# 68 GTO Hideaway headlights Installation?



## JSTBLWN (Feb 6, 2012)

I am reassembling my 68 after a full repaint it hashideaway headlights, the question is can the hideaway headlights be installed with the endura nose piece on the car, or do they go in the bumber befor installation? The nose piece is on the car now and the headlight assembly doesnt look like they will fit any help would be greatly appreciated.

Thanks,:confused


----------



## jmt455 (Mar 26, 2012)

The headlight mechanisms are installed to the bumper before mounting the bumper to the vehicle.


----------



## kilkm68 (May 5, 2011)

I had the endurance bumper off my '68 last year for a repaint, the hide away headlights stayed in the car. If I remember there are only 4 bolts that hold the endurance to the ram brackets that bolt to the frame, you have to take the inner panels off to access them. There are a couple of small bolts that attach the hide aways to the bumper, the bumper had to be pulled out slightly to access the ones on the outside. The endure was then removed, the hideaways stayed in the car. Go to www.oldgoatcub.com to download diagrams.


----------



## jmt455 (Mar 26, 2012)

kilkm68 said:


> I had the endurance bumper off my '68 last year for a repaint, the hide away headlights stayed in the car. If I remember there are only 4 bolts that hold the endurance to the ram brackets that bolt to the frame, you have to take the inner panels off to access them. There are a couple of small bolts that attach the hide aways to the bumper, the bumper had to be pulled out slightly to access the ones on the outside. The endure was then removed, the hideaways stayed in the car. Go to www.oldgoatcub.com to download diagrams.

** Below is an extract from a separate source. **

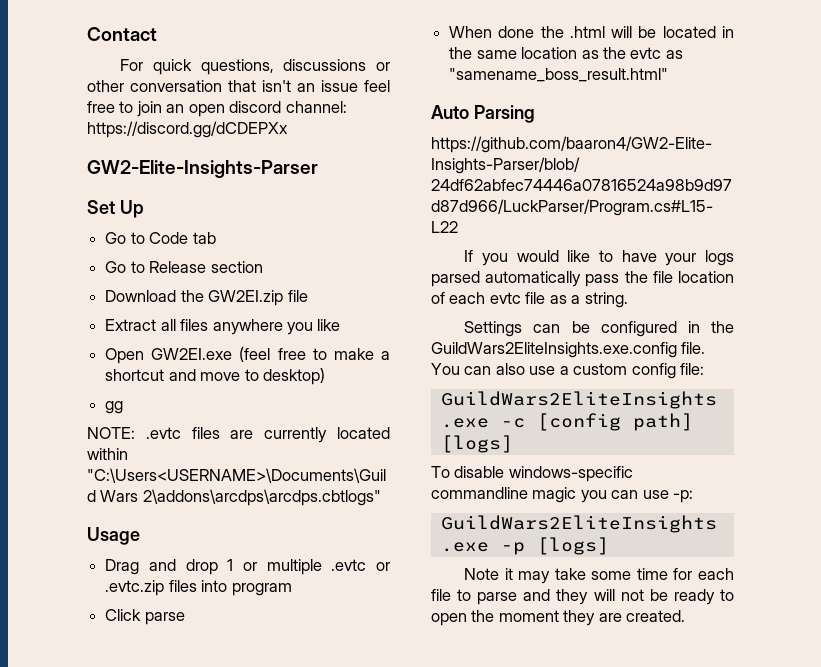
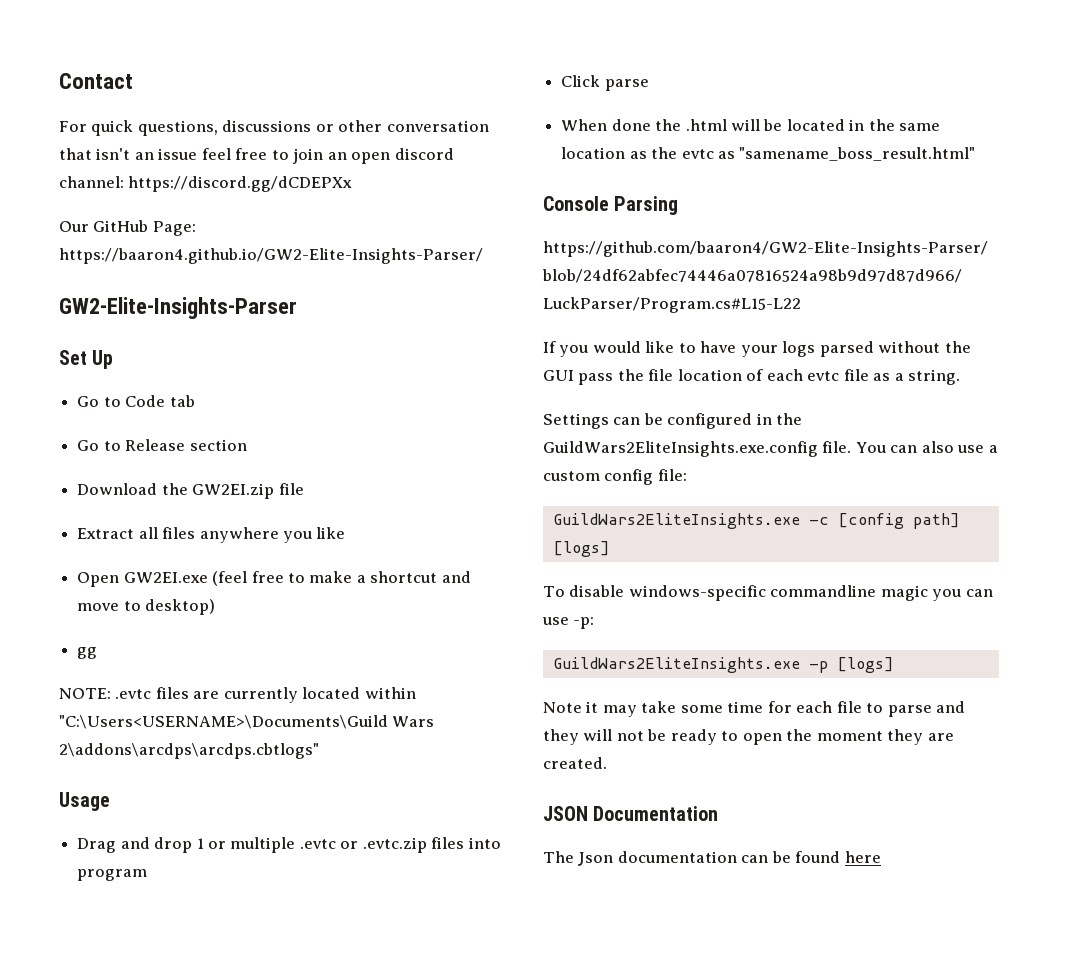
(288, 129) none -> [59,220,196,236] [59,248,483,264] // Our GitHub Page: https://baaron4.github.io/GW2-Elite-Insights-Parser/
[431,105,469,119] Auto -> [543,196,609,211] Console
[485,271,582,287] automatically -> [878,341,971,353] [543,370,574,381] without the GUI
(686, 616) none -> [543,806,719,821] [543,851,881,866] // JSON Documentation // The Json documentation can be found here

That's not the way these parts are supposed to be removed, but if you made it work, more power to you.

Did you remove the upper bolts that hold the bumper to the frame brackets or did you remove the bracket attaching bolts at the frame rails?

The headlight mechanisms are not attached to the core support or the fenders; they are mounted directly to the bumper. I don't understand how the hideaway mechanisms could stay on the car; the vacuum actuators and both sets of inner and outer pivot brackets are mounted directly to the bumper.

The correct service procedure for bumper removal is to disconnect the electrical and vacuum connections, then remove the 4 bolts that attach the bumper mounting brackets to the frame horns.

You also have to loosen the two clamps at the upper, outer corners of the bumper.

The bumper assembly is removed from the vehicle, then the headlight assemblies and mechanisms are removed from the bumper.


----------



## kilkm68 (May 5, 2011)

I'm not surprised, this car has had several owners and several mods. I'll take a closer look when I get back home. I just removed the valance, took the bolts out that attached the hideaways and the 4 bolts that attached the bumper to the ram brackets and removed the bumper. The actuators we're not mounted to the endura bumper. The hideaways look and work perfect although the bumper is a crappy fit with the fenders, maybe that's the problem. I'd like to see some pics of the correct factory set up if anyone has some.


----------